---------- DATA PROVIDED

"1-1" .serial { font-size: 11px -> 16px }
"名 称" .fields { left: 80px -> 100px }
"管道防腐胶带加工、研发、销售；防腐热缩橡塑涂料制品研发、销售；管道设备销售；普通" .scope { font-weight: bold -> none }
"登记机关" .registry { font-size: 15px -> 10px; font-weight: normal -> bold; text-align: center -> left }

--------------------
---------- DATA PROVIDED

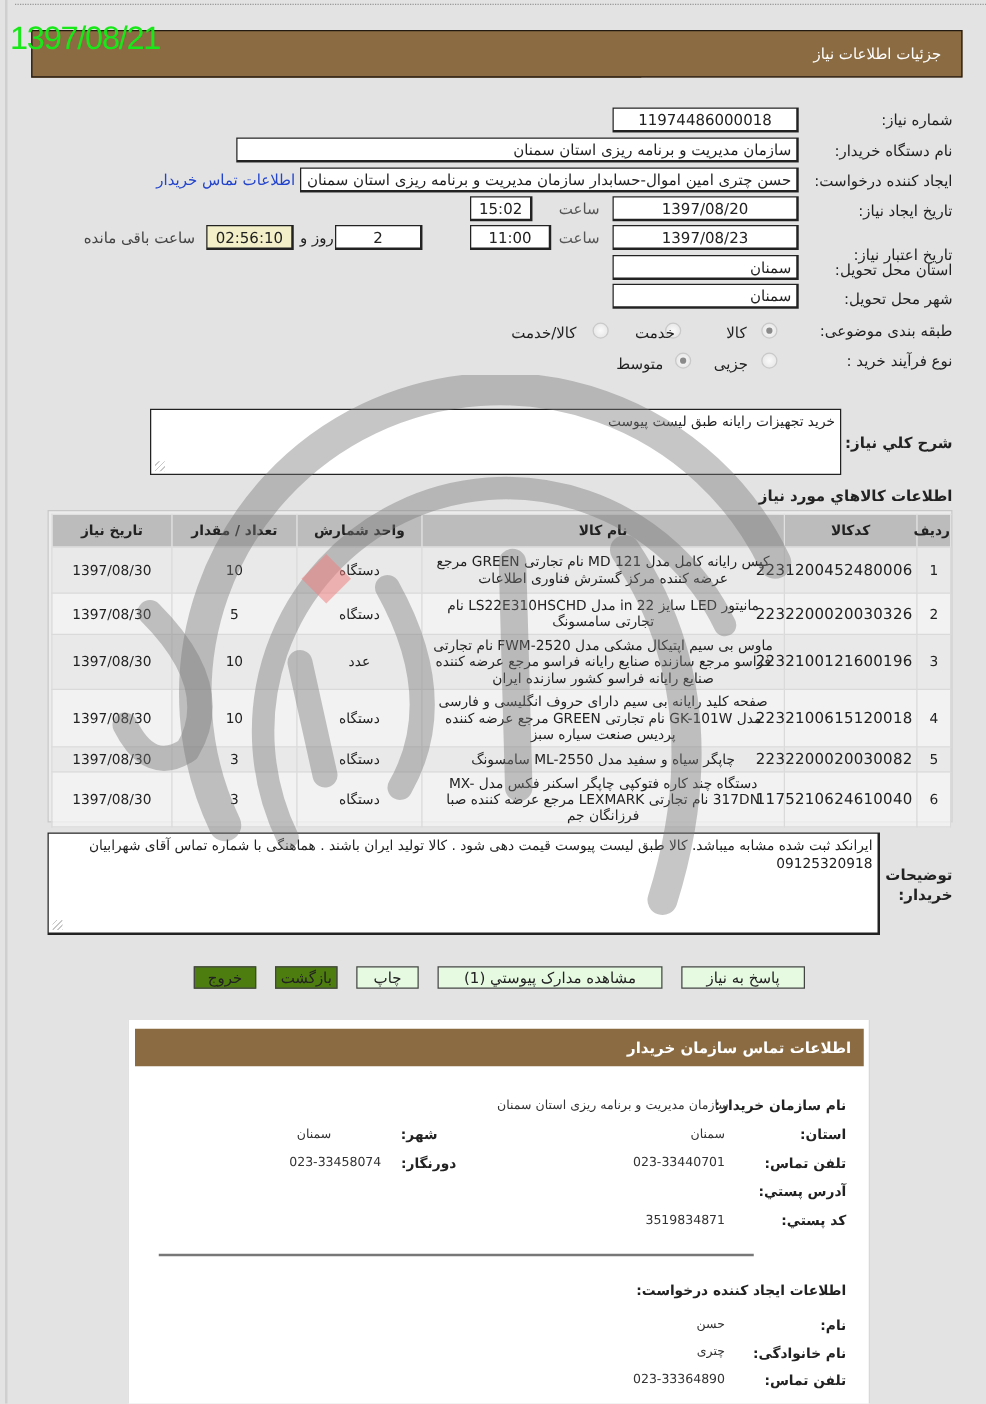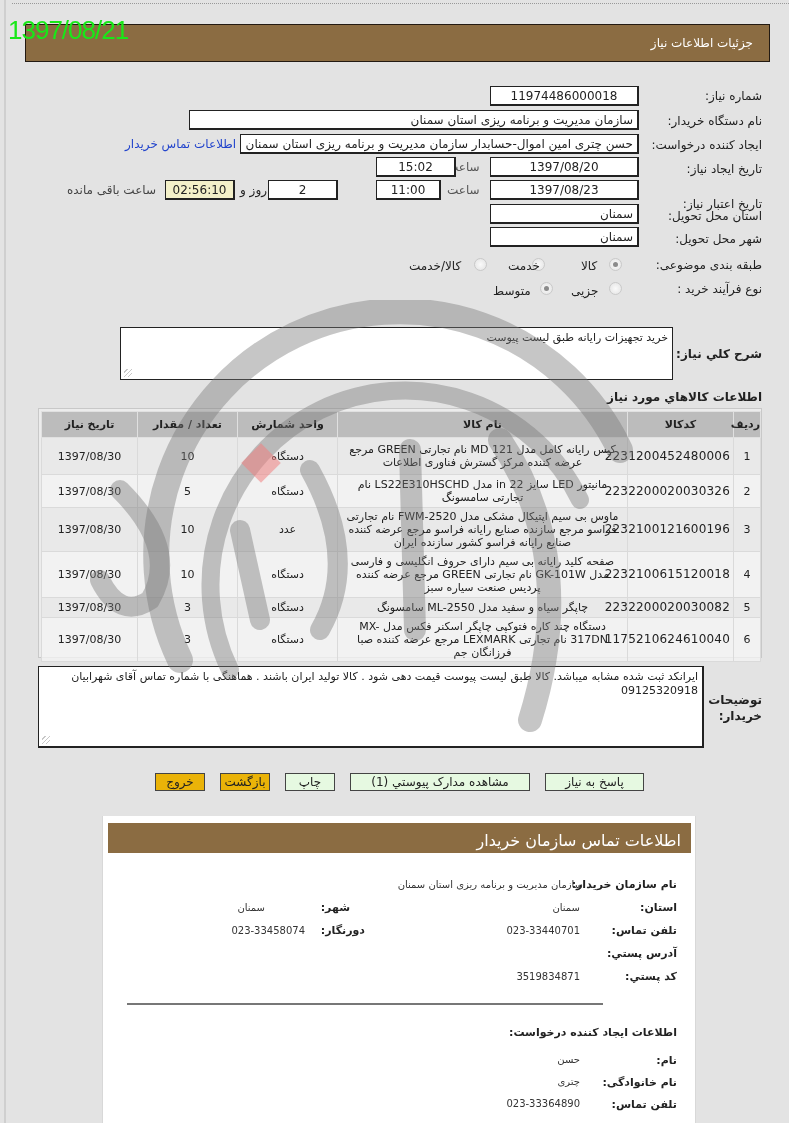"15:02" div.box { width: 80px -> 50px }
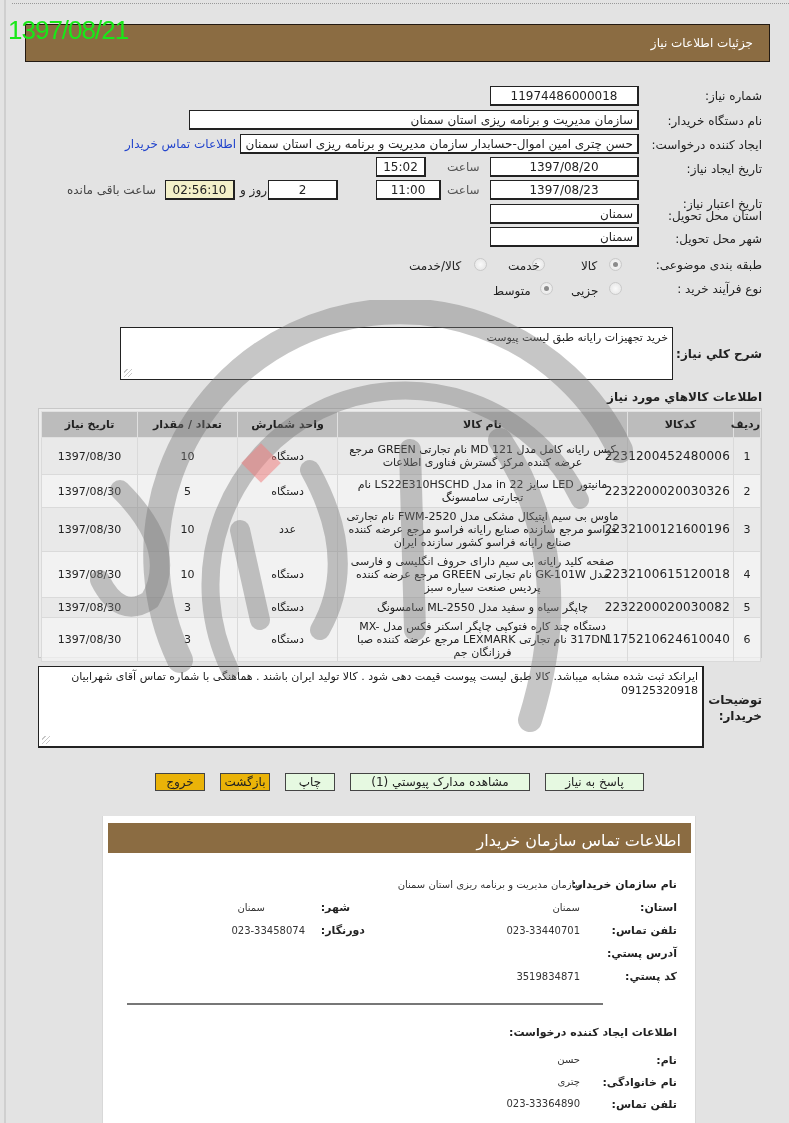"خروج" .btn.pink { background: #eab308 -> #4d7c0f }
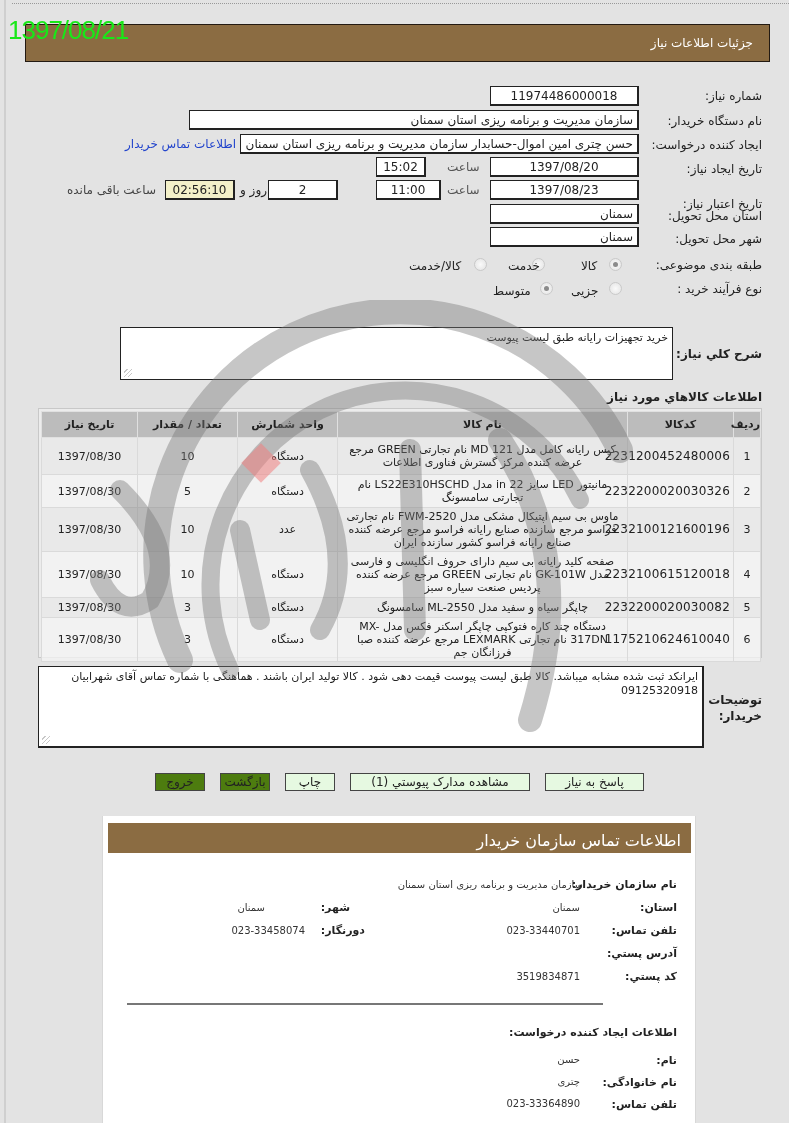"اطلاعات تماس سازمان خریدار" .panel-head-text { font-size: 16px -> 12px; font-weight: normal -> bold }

--------------------

Print, exactly, each line above from the one with "background: #eab308 ->" to the one with "font-size: 16px ->", end lines included. Leave pictures out of it.

ANSWER SECTION –
"خروج" .btn.pink { background: #eab308 -> #4d7c0f }
"اطلاعات تماس سازمان خریدار" .panel-head-text { font-size: 16px -> 12px; font-weight: normal -> bold }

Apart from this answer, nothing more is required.